__EXERCISE PROMPT__:
Find "(357, 46) none" and "(794, 459) none" in the records below. Copy the lines holding them and every line between, exactly, and no others.

__AVAILABLE DATA__:
________________________________________

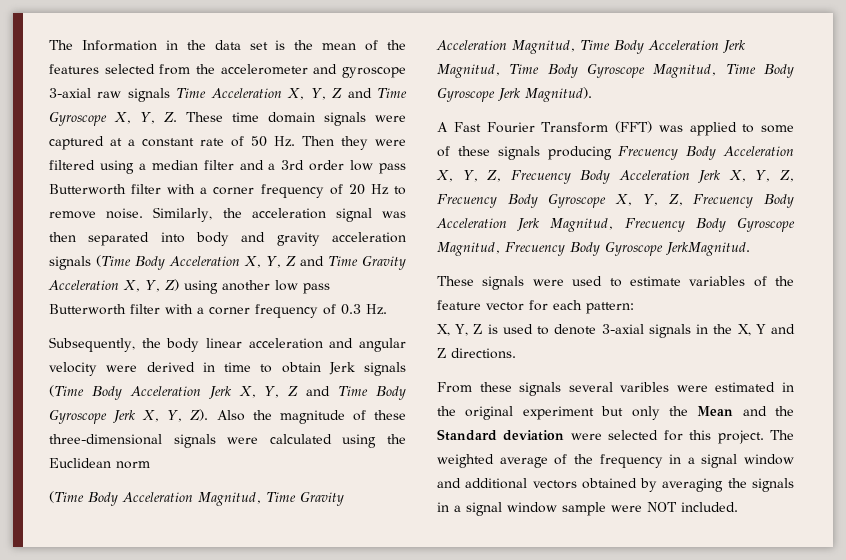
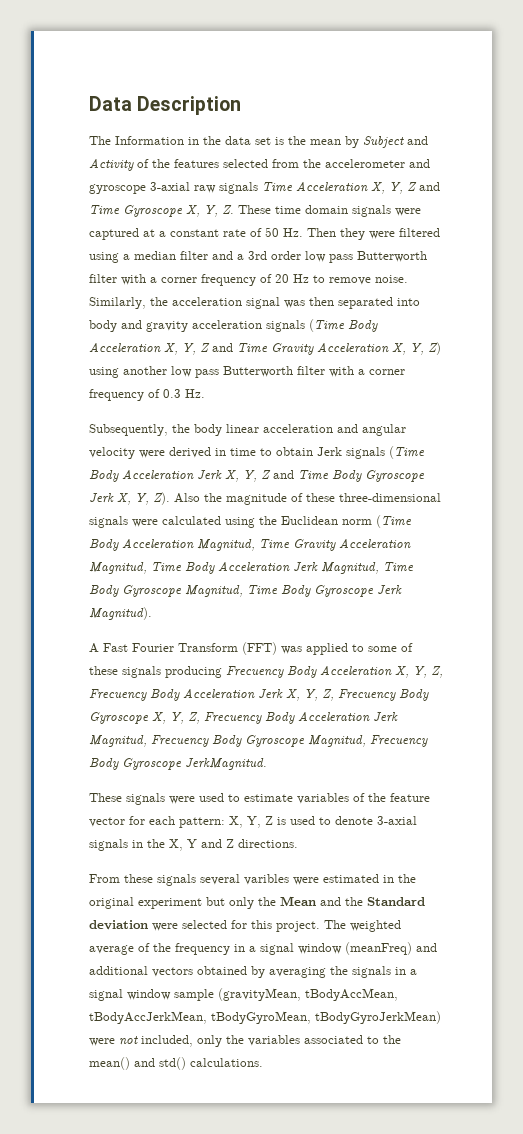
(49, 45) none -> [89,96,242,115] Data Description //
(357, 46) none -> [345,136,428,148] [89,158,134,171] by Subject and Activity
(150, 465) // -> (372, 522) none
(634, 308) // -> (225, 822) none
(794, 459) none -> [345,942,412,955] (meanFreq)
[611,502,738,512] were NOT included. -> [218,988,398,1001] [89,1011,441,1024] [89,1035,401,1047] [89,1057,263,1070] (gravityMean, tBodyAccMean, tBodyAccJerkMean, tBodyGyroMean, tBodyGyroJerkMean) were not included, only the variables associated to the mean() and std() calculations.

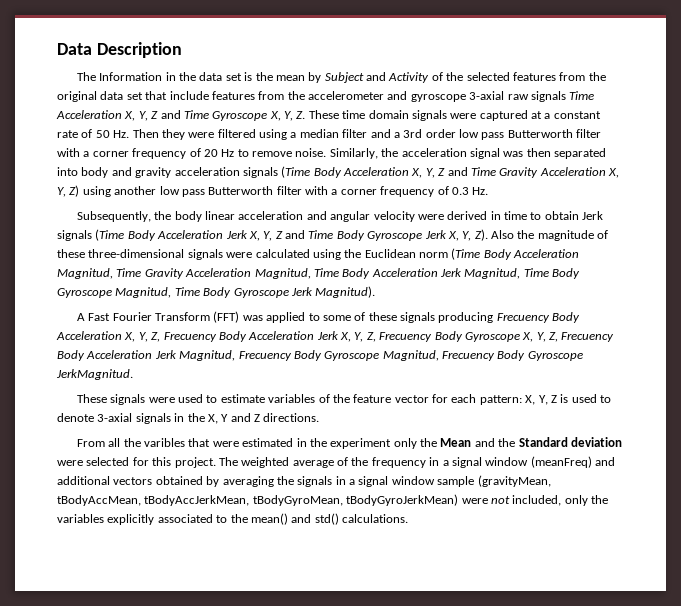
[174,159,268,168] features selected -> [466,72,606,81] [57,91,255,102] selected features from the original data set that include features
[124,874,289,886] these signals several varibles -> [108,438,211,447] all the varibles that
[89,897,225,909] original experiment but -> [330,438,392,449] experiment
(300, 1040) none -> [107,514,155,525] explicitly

________________________________________

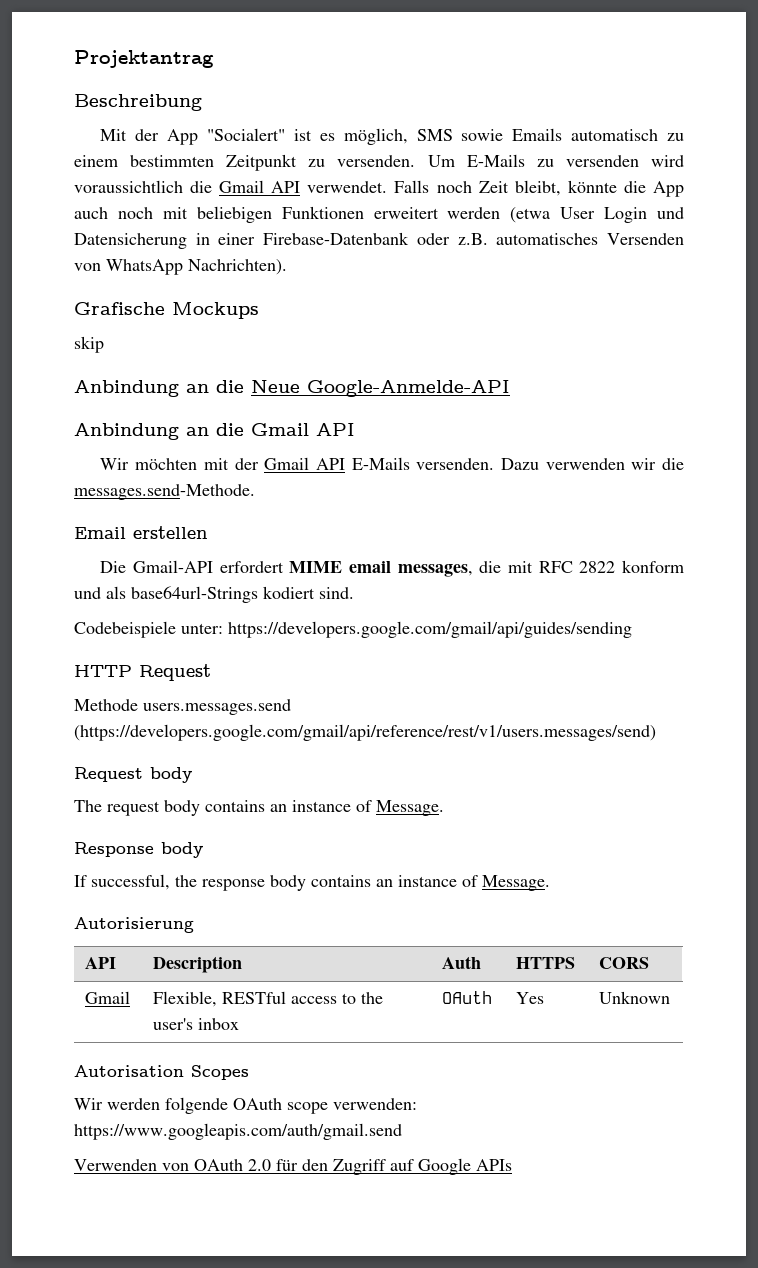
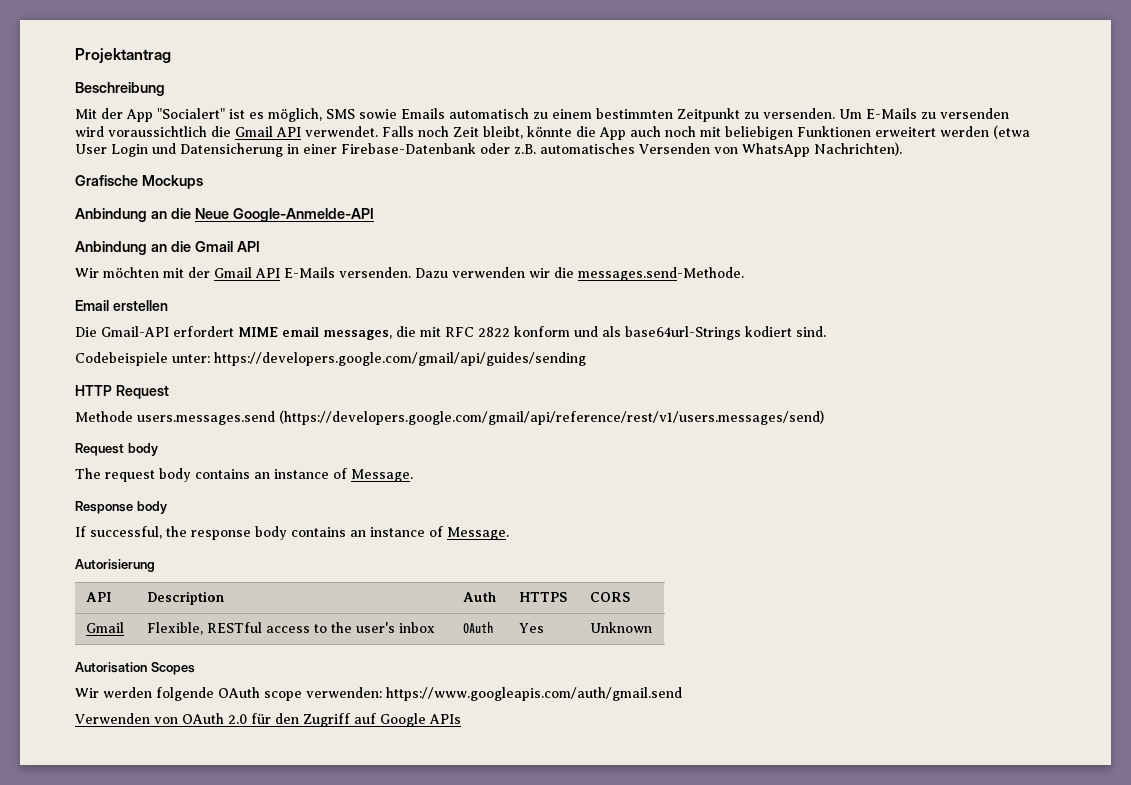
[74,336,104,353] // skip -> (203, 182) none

________________________________________

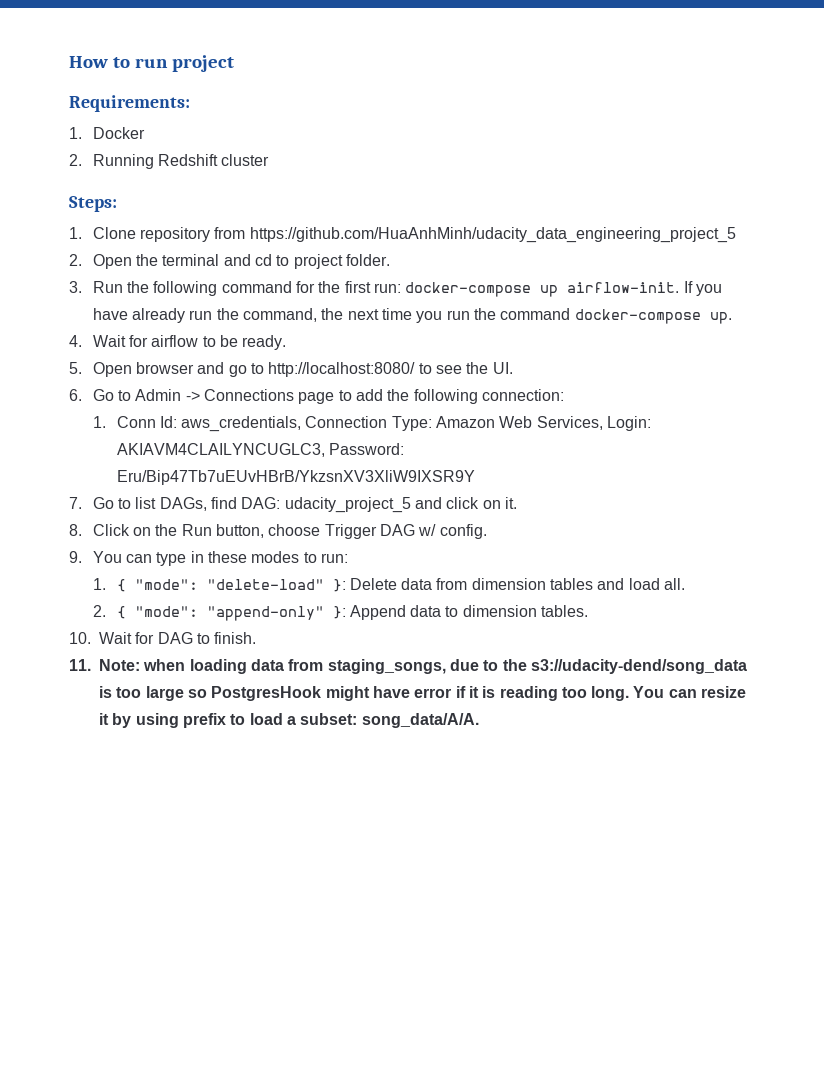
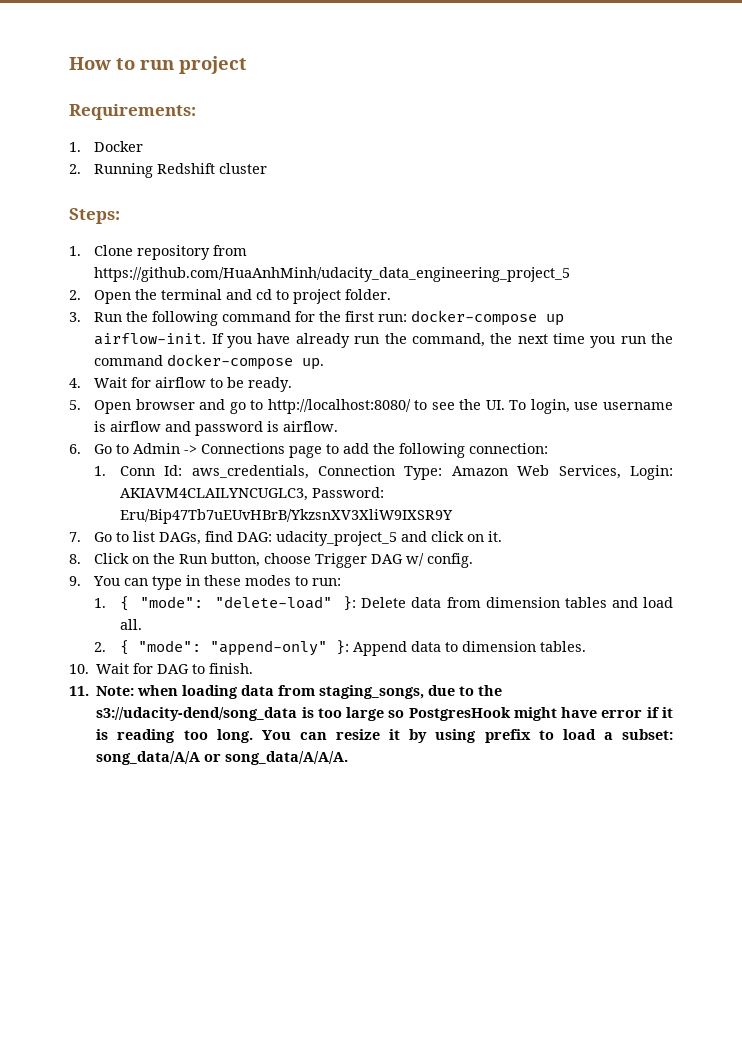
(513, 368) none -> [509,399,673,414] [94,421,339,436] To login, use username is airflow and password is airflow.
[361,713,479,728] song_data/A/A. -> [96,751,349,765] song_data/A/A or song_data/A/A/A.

________________________________________

__ANSWER BELOW__:
(357, 46) none -> [345,136,428,148] [89,158,134,171] by Subject and Activity
(150, 465) // -> (372, 522) none
(634, 308) // -> (225, 822) none
(794, 459) none -> [345,942,412,955] (meanFreq)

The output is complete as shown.